◆ WORK REQUEST:
Take the entries below and write them out exactly, with each picture removed.

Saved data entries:
━━━━━━━━━━

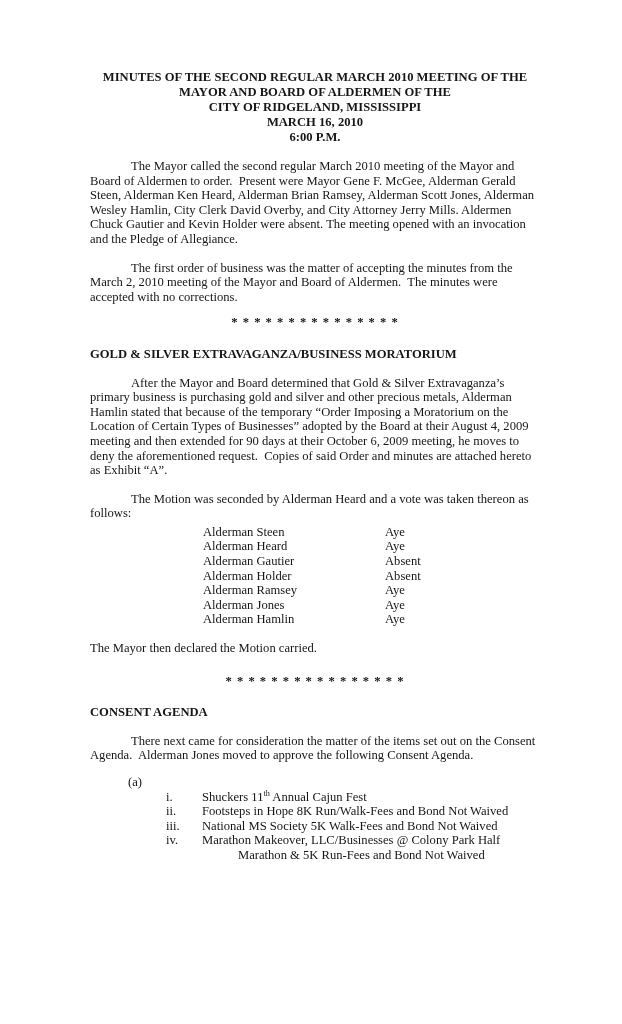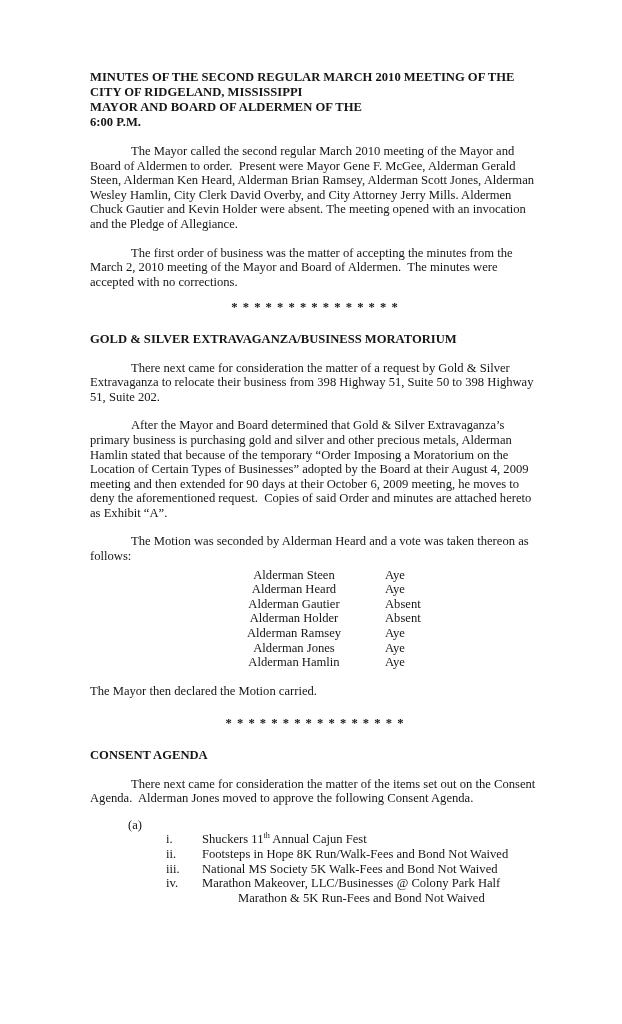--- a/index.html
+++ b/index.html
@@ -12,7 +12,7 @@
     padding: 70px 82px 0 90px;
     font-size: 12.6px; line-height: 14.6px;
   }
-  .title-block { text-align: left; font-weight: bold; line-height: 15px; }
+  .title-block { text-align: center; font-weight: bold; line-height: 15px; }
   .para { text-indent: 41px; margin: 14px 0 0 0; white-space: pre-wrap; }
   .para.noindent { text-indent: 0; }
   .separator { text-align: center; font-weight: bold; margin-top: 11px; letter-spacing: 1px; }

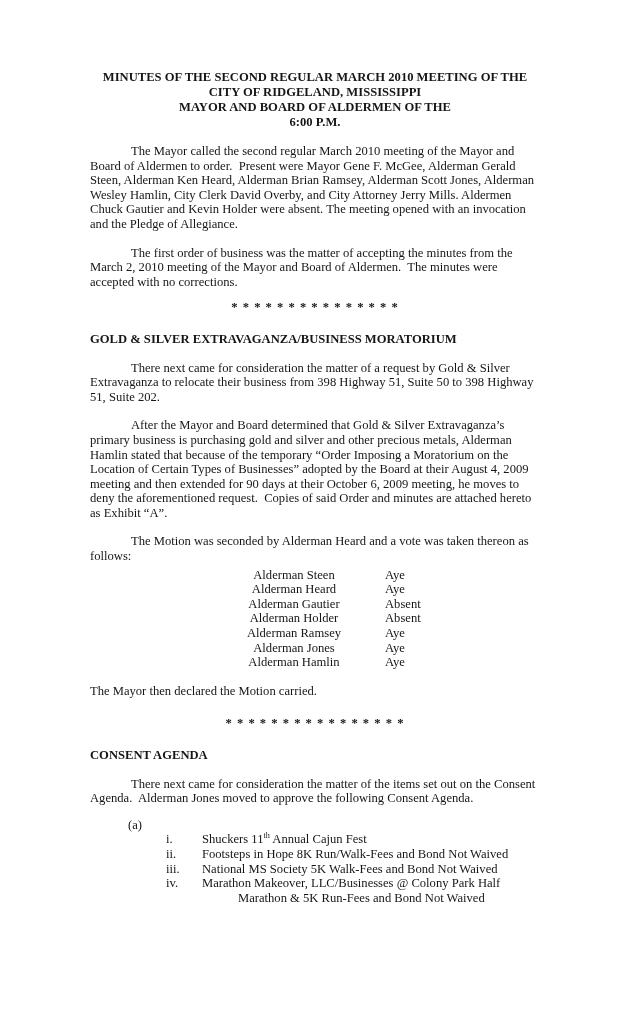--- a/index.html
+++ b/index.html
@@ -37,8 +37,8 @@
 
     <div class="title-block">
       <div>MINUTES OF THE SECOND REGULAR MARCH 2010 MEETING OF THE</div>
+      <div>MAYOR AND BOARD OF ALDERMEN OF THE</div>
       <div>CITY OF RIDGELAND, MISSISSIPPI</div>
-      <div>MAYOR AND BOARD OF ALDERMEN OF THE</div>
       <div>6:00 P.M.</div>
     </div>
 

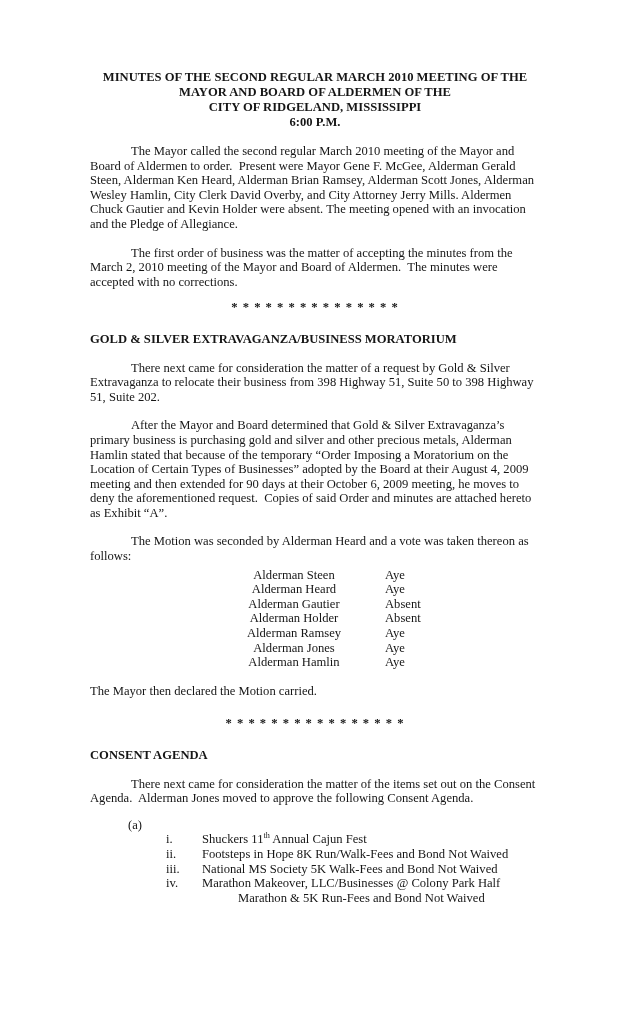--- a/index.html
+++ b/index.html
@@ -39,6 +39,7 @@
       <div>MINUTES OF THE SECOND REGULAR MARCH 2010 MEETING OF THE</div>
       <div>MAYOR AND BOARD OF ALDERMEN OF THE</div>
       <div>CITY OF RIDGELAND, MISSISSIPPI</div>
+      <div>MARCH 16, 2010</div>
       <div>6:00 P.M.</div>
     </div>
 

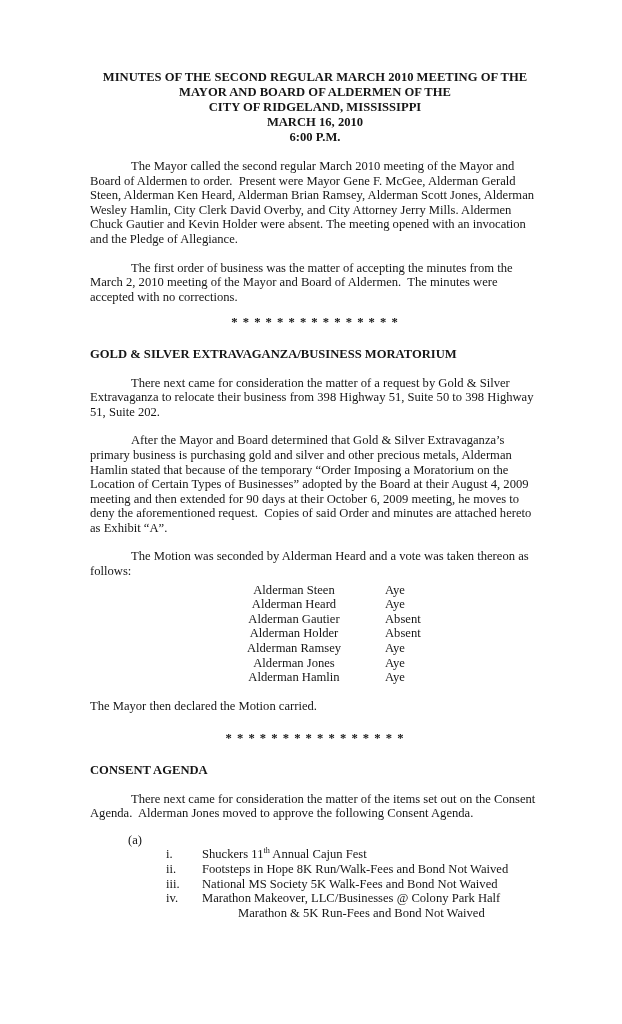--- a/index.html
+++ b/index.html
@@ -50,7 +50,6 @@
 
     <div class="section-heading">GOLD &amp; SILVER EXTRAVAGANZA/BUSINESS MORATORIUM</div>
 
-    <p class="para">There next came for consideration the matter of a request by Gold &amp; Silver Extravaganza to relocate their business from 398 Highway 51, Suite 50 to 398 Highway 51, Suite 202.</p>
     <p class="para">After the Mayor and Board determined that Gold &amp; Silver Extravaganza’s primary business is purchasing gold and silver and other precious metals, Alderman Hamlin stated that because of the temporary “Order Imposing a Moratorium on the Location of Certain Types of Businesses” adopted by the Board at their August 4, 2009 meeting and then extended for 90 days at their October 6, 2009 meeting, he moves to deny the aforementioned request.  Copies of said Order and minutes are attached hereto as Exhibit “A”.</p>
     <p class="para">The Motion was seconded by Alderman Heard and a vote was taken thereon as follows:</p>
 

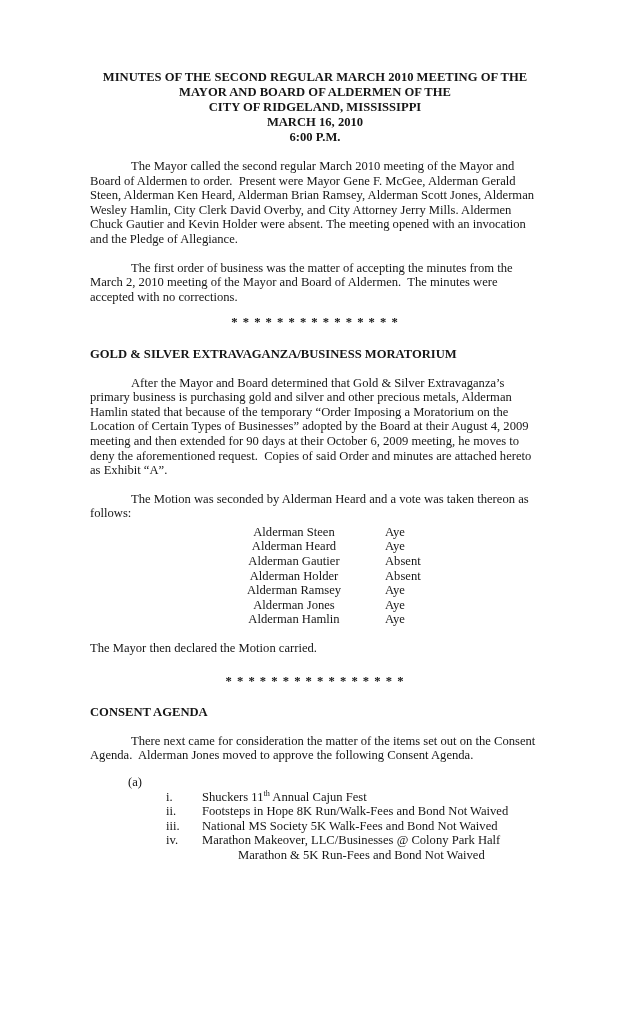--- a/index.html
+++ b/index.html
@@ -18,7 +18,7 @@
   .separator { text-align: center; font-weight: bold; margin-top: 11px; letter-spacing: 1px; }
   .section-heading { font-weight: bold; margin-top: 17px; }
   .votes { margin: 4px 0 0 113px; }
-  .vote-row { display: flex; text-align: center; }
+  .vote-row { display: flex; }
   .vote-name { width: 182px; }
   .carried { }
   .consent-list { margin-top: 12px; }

━━━━━━━━━━

◆ YOUR RESPONSE:
--- a/index.html
+++ b/index.html
@@ -12,7 +12,7 @@
     padding: 70px 82px 0 90px;
     font-size: 12.6px; line-height: 14.6px;
   }
-  .title-block { text-align: left; font-weight: bold; line-height: 15px; }
+  .title-block { text-align: center; font-weight: bold; line-height: 15px; }
   .para { text-indent: 41px; margin: 14px 0 0 0; white-space: pre-wrap; }
   .para.noindent { text-indent: 0; }
   .separator { text-align: center; font-weight: bold; margin-top: 11px; letter-spacing: 1px; }

--- a/index.html
+++ b/index.html
@@ -37,8 +37,8 @@
 
     <div class="title-block">
       <div>MINUTES OF THE SECOND REGULAR MARCH 2010 MEETING OF THE</div>
+      <div>MAYOR AND BOARD OF ALDERMEN OF THE</div>
       <div>CITY OF RIDGELAND, MISSISSIPPI</div>
-      <div>MAYOR AND BOARD OF ALDERMEN OF THE</div>
       <div>6:00 P.M.</div>
     </div>
 

--- a/index.html
+++ b/index.html
@@ -39,6 +39,7 @@
       <div>MINUTES OF THE SECOND REGULAR MARCH 2010 MEETING OF THE</div>
       <div>MAYOR AND BOARD OF ALDERMEN OF THE</div>
       <div>CITY OF RIDGELAND, MISSISSIPPI</div>
+      <div>MARCH 16, 2010</div>
       <div>6:00 P.M.</div>
     </div>
 

--- a/index.html
+++ b/index.html
@@ -50,7 +50,6 @@
 
     <div class="section-heading">GOLD &amp; SILVER EXTRAVAGANZA/BUSINESS MORATORIUM</div>
 
-    <p class="para">There next came for consideration the matter of a request by Gold &amp; Silver Extravaganza to relocate their business from 398 Highway 51, Suite 50 to 398 Highway 51, Suite 202.</p>
     <p class="para">After the Mayor and Board determined that Gold &amp; Silver Extravaganza’s primary business is purchasing gold and silver and other precious metals, Alderman Hamlin stated that because of the temporary “Order Imposing a Moratorium on the Location of Certain Types of Businesses” adopted by the Board at their August 4, 2009 meeting and then extended for 90 days at their October 6, 2009 meeting, he moves to deny the aforementioned request.  Copies of said Order and minutes are attached hereto as Exhibit “A”.</p>
     <p class="para">The Motion was seconded by Alderman Heard and a vote was taken thereon as follows:</p>
 

--- a/index.html
+++ b/index.html
@@ -18,7 +18,7 @@
   .separator { text-align: center; font-weight: bold; margin-top: 11px; letter-spacing: 1px; }
   .section-heading { font-weight: bold; margin-top: 17px; }
   .votes { margin: 4px 0 0 113px; }
-  .vote-row { display: flex; text-align: center; }
+  .vote-row { display: flex; }
   .vote-name { width: 182px; }
   .carried { }
   .consent-list { margin-top: 12px; }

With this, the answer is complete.